The anticipated revenue to the department from the new fees is $200,000 to $240,000 a year, said Dan Suffoletto, a spokesman for Public Health.

Some business leaders are skeptical.

Jim Bowman, chairman of the Dayton Region Manufacturers Association, said the fee increase would particularly impact small manufacturers, which feel fee increases in their small budgets.

“To a 30-person manufacturing organization, it’s difficult to absorb that impact,” he said.

Bowman, also chief operating officer at Rack Processing Co. in Moraine, said another challenge is that if fees increase in Montgomery County, that can make it more difficult for industry to compete with outside communities with lower fees.

A Dayton Area Chamber of Commerce officer, Stephanie Precht, the chamber’s director of public policy and economic development, expressed misgivings about the proposal in an Aug. 2 meeting.

“There are numerous businesses that will struggle with these unanticipated costs,” Precht testified.

“The bottom line is that RAPCA needs to more strategically engage the business community in these discussions,” said Chris Kershner, vice president of public policy and economic development for the chamber “Their proposed fee increases would significantly impact a number of businesses. It would be wise to delay the consideration of these increases and engage the business community.”

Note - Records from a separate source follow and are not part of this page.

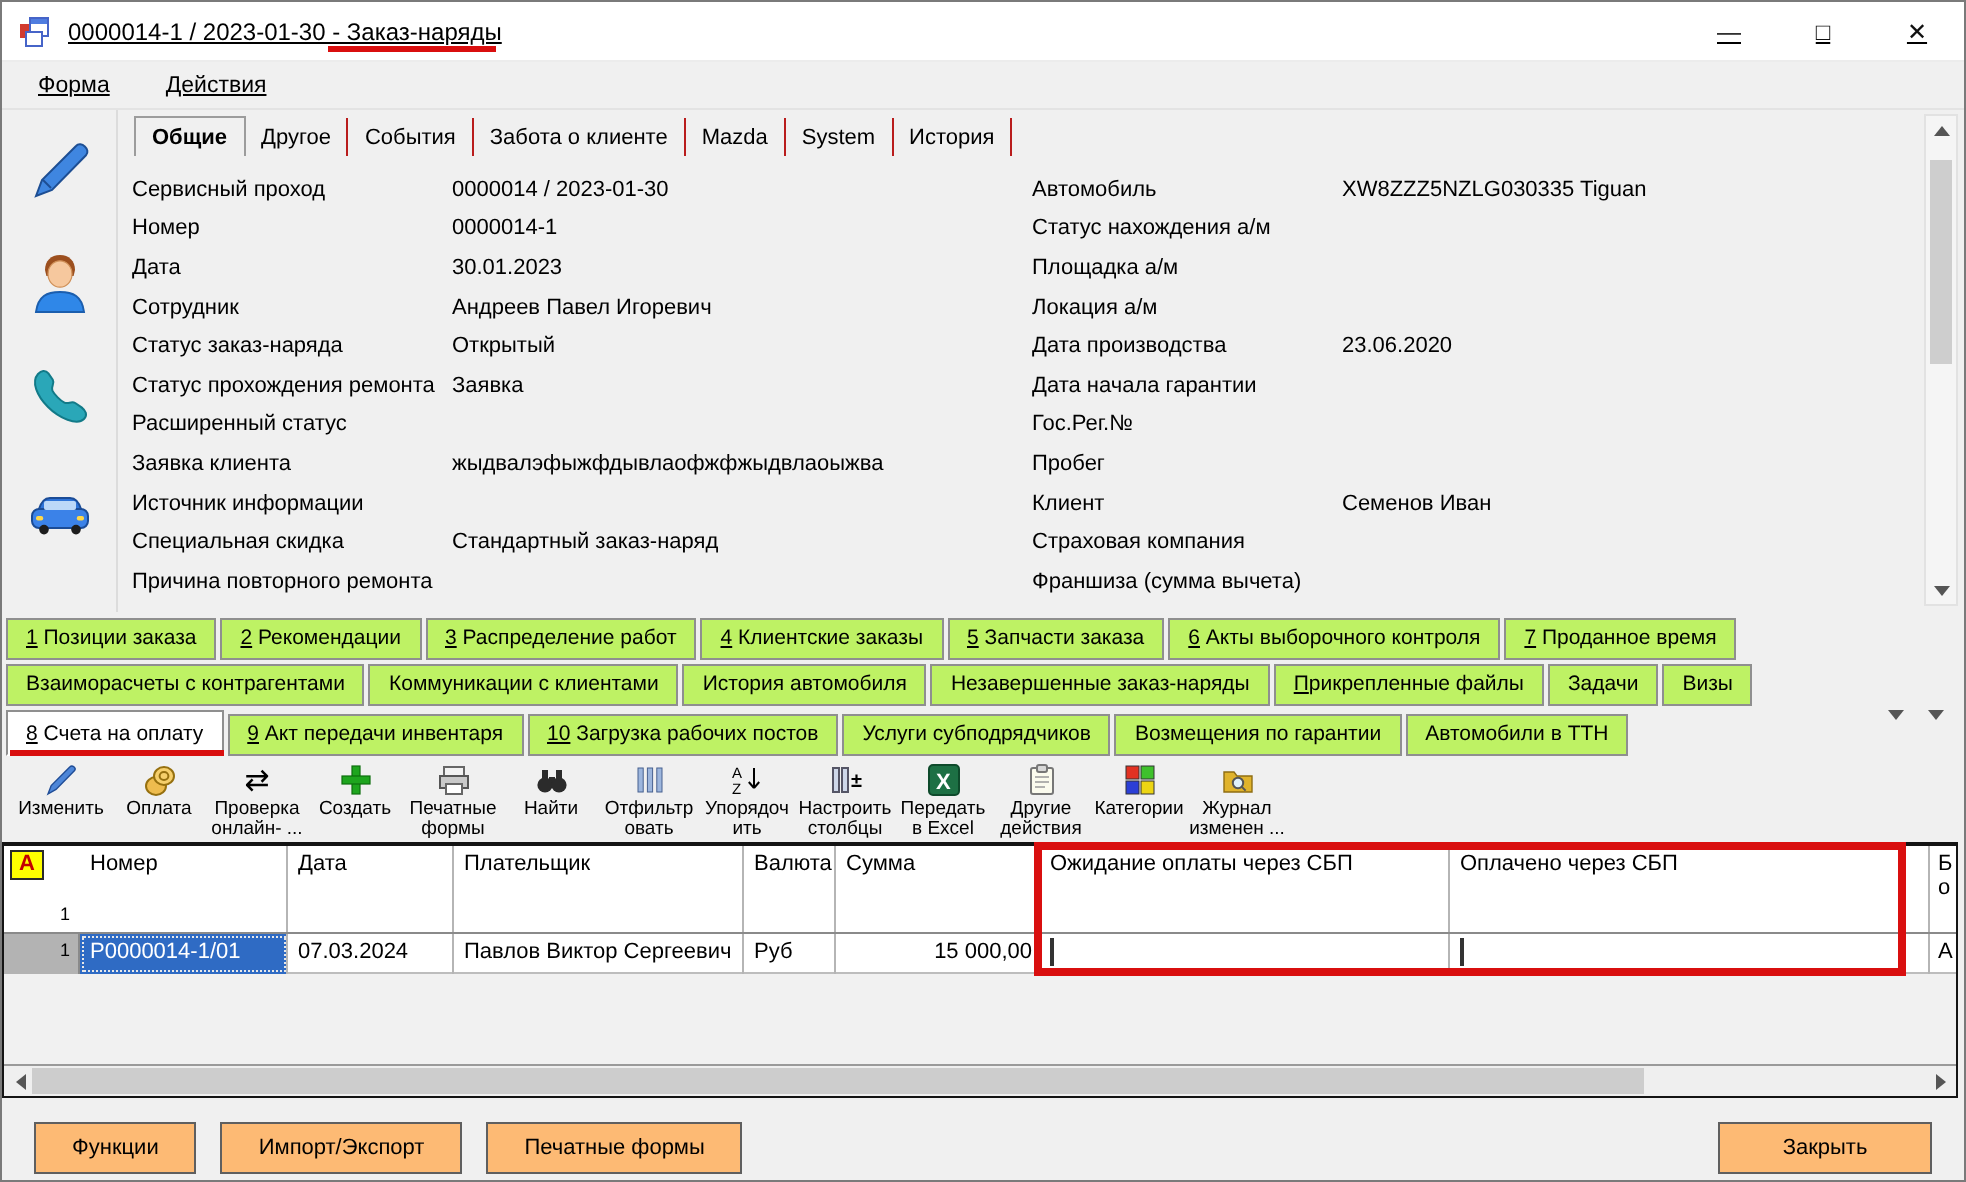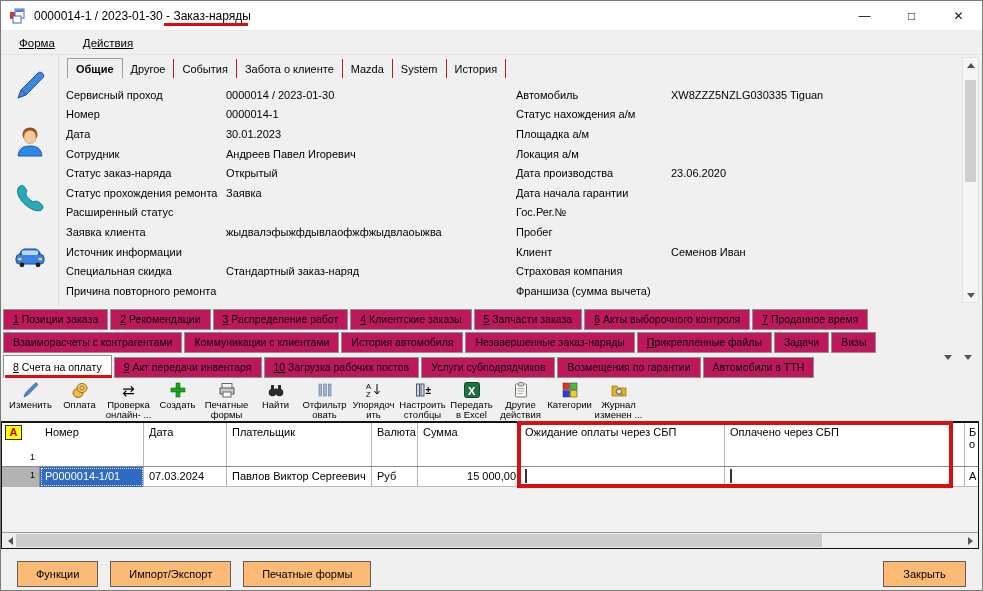--- a/index.html
+++ b/index.html
@@ -1,20 +1,20 @@
 <!DOCTYPE html>
 <html lang="ru" style="--annotation-red: #d90f0f; --selection-blue: #2f6bc4; --corner-yellow: #ffff00;"><head>
 <meta charset="utf-8">
 <style>
   html,body{margin:0;padding:0;background:#8a8a8a;}
   *{box-sizing:border-box;}
   .window{position:relative;width:983px;height:591px;background:#f0f0f0;overflow:hidden;
           font-family:"Liberation Sans",sans-serif;font-size:11px;color:#000;border:1px solid #7a7a7a;}
   
-  .titlebar{position:absolute;top:0;left:0;right:0;height:30px;background:#fff;display:flex;align-items:center;border-bottom:1px solid #ececec;}
+  .titlebar{position:absolute;top:0;left:0;right:0;height:30px;background:#fff;display:flex;align-items:center;border-bottom:1px solid #ececec;text-decoration:underline;}
   .app-icon{margin-left:8px;width:16px;height:16px;flex:none;}
   .title-text{margin-left:9px;font-size:12px;white-space:nowrap;}
   .win-controls{margin-left:auto;display:flex;height:100%;}
   .wc{width:47px;height:100%;display:flex;align-items:center;justify-content:center;font-size:12px;color:#111;cursor:default;}
   
   .menubar{position:absolute;top:30px;left:0;right:0;height:24px;display:flex;align-items:center;background:#f0f0f0;padding-left:18px;gap:28px;border-bottom:1px solid #e3e3e3;text-decoration:underline;}
   .menu-item{cursor:default;font-size:11.5px;}
   
   .upper{position:absolute;top:54px;left:0;right:0;height:251px;background:#f0f0f0;}
   .sidebar{position:absolute;left:0;top:0;width:58px;height:100%;border-right:1px solid #dcdcdc;display:flex;flex-direction:column;align-items:center;gap:21px;padding-top:12px;}
@@ -33,21 +33,21 @@
   .tri-up{width:0;height:0;border-left:4px solid transparent;border-right:4px solid transparent;border-bottom:5px solid #555;}
   .tri-down{width:0;height:0;border-left:4px solid transparent;border-right:4px solid transparent;border-top:5px solid #555;}
   .tri-left{width:0;height:0;border-top:4px solid transparent;border-bottom:4px solid transparent;border-right:5px solid #555;}
   .tri-right{width:0;height:0;border-top:4px solid transparent;border-bottom:4px solid transparent;border-left:5px solid #555;}
   .vs-thumb{position:absolute;left:2px;width:11px;top:22px;height:102px;background:#cecece;}
   
   .tabrow{position:absolute;left:0;right:0;display:flex;align-items:flex-end;padding-left:2px;}
   .tabrow1{top:305px;height:24px;}
   .tabrow2{top:329px;height:23px;}
   .tabrow3{top:352px;height:25px;}
-  .ltab{margin-right:2px;padding:3px 9px;border:1px solid #8f8f8f;background:#be185d;white-space:nowrap;font-size:10.5px;line-height:13px;cursor:default;}
+  .ltab{margin-right:2px;padding:3px 9px;border:1px solid #8f8f8f;background:#bef264;white-space:nowrap;font-size:10.5px;line-height:13px;cursor:default;}
   .ltab .accel{text-decoration:underline;}
   .ltab.active{background:#fff;border-bottom-color:#fff;padding-top:5px;}
   .tab-scrollers{margin-left:auto;display:flex;gap:12px;padding-right:10px;align-items:center;height:100%;}
   
   .toolbar{position:absolute;top:377px;left:0;right:0;height:43px;display:flex;padding-left:5px;background:#f0f0f0;}
   .tbtn{width:49px;flex:none;display:flex;flex-direction:column;align-items:center;padding-top:2px;font-size:9.5px;line-height:10px;text-align:center;cursor:default;}
   .ticon{height:20px;display:flex;align-items:center;justify-content:center;}
   .glyph-sync{font-size:15px;line-height:15px;}
   
   .tablewrap{position:absolute;top:420px;left:0;width:978px;height:128px;background:#f1f1f1;border:1px solid #141414;border-top-width:2px;}
@@ -61,21 +61,21 @@
   .sel{background:#2f6bc4;color:#fff;outline:1px dotted #e8e8e8;outline-offset:-2px;}
   .num-right{text-align:right;}
   .cb{width:13px;height:13px;border:1px solid #333;background:#fff;margin:3px auto 0;}
   .hscroll{position:absolute;left:0;bottom:0;width:976px;height:16px;background:#efefef;border-top:1px solid #9a9a9a;}
   .hs-btn{position:absolute;top:0;width:16px;height:15px;display:flex;align-items:center;justify-content:center;}
   .hs-thumb{position:absolute;left:14px;top:1px;width:806px;height:13px;background:#cdcdcd;}
   
   .footer{position:absolute;top:548px;left:0;right:0;height:43px;background:#f0f0f0;}
   .fgroup{position:absolute;left:16px;top:12px;display:flex;gap:12px;}
   .fbtn{height:26px;padding:0 18px;border:1px solid #5f5f5f;background:#fdba74;display:inline-flex;align-items:center;justify-content:center;font-size:11px;cursor:default;}
-  .close-btn{position:absolute;right:16px;top:12px;width:83px;}
+  .close-btn{position:absolute;right:16px;top:12px;width:107px;}
   
   .ann{position:absolute;z-index:60;pointer-events:none;}
   .ann-title{left:163px;top:22px;width:84px;height:3px;background:var(--annotation-red,#d90f0f);}
   .ann-tab{left:4px;top:374px;width:107px;height:3px;background:var(--annotation-red,#d90f0f);}
   .ann-rect{left:516px;top:420px;width:436px;height:67px;border:4px solid var(--annotation-red,#d90f0f);}
 </style>
 </head>
 <body>
 
 <div class="window">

RAPCA and Public Health oversee 631 facilities in the county, Suffoletto said. Generally, the larger and more complex the facility, the higher the possible fee, he said.

Suffoletto could not immediately say how much the new fee would cost other large local industrial sources, such as Fuyao Glass America or Cargill in Harrison Twp.

He said the Board of Health has reviewed the fee structure twice, and the proposal may get a final reading in October.

First, an information session for business owners likely to be affected by the fee is set for 2 p.m. Sept. 18, at the county’s Business Solutions Center, 1435 Cincinnati St., Dayton.

Suffoletto said the proposal does not directly affect the public. “Right now, we’re also accepting comments from the public, but it’s basically businesses,” he said.

A spokeswoman for DP&L did not immediately respond to questions about the proposed fees.